In the case of computers and the online world, the main problem is never the disease, but the acknowledgment and timing of recognizing it. The earlier you realize your system has been struck with something virus-like, the better the results of its treatment and cure will be. Conversely, if you get late in recognizing the problem, it’ll be harder to look for a solution and eradicate that harmful virus or malware.
In the case of cybercrimes, it is better to realize as early as possible the sensitivity of the situation and the ailment of it.
Look for the info you store:
When you think you may be on the verge of a cyber-attack, you should know what your system contains. Especially if you’re an IT expert of a company or business, you have to know what information is stored in it.
Is the information that is stored, personal or belongs to the whole business?
What type of data is it and in what form?
If the threat is real to your company, what would happen next? What will be the result?

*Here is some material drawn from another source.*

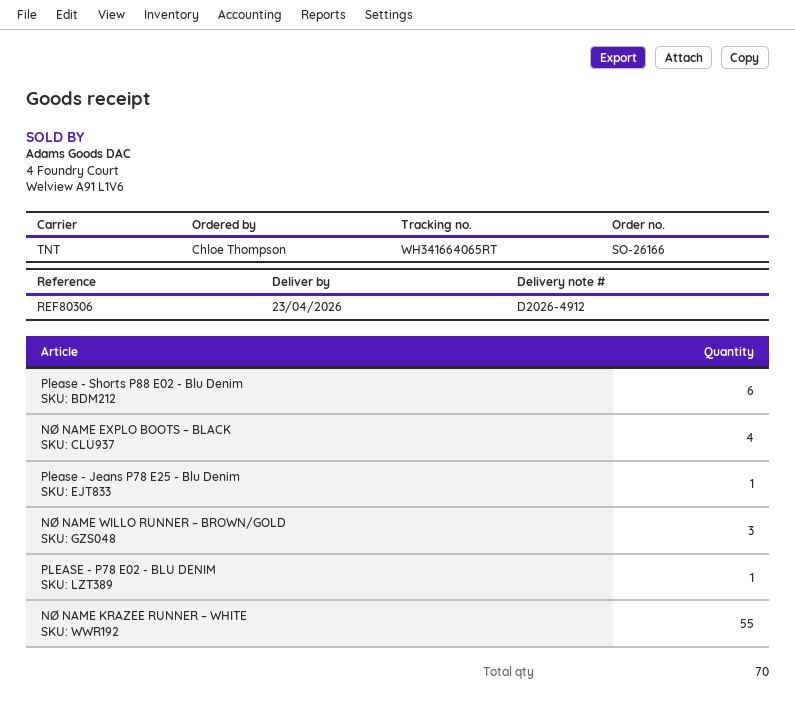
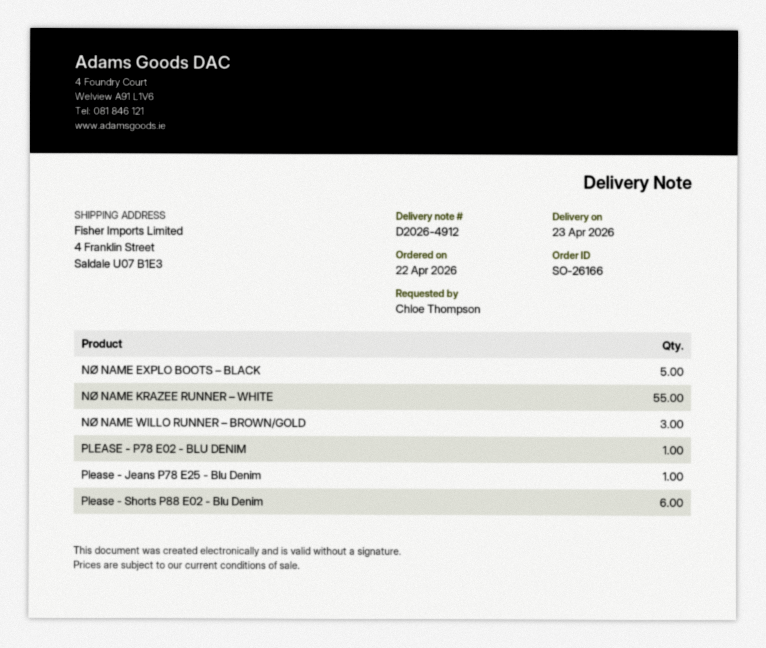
NØ NAME EXPLO BOOTS – BLACK: 4 -> 5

Sometimes, the cyber threat pops up like an ad trying to advertise something of your interest, say a video game that starts playing on a little corner of your screen, you’re intrigued, you click on it and BOOM! Your system is hacked through this one click.
Just like a little message on one side of the screen, some ads pop-up and block your view unless and until you get rid of it by CLICKING on it. This is somewhat a threat that leads you straight to the cyber-crime world.
There are syntactic attacks used as software and they are as follows:
WORMS: These need no pop-up, ad or even some sort of file or program to replicate and spread. These are called demons because they creep up in your system and start collecting data to send to their criminals behind them. One way to know if this is happening is, of course, updating your antivirus software.
Viruses: Viruses attach themselves to one sort of file, and when you double click to open it, the data replicates and is transferred to the desired user.
Do NOT open an unknown sender’s email’s content:
If you get an email from an unknown sender and it contains something that you think is asking you to click on it to open or download in your computer, you should know that this is just a form of phishing. It could be an email-borne attack that tricks the receiver to click on it so it can destroy your computer’s network and system one way or another. It can even ask you for ransom if you’re not careful enough.
This is one of the biggest threats that are already there in front of you to realize that it is not just a simple one-click-away sort of an email, but a threat to your cybersecurity.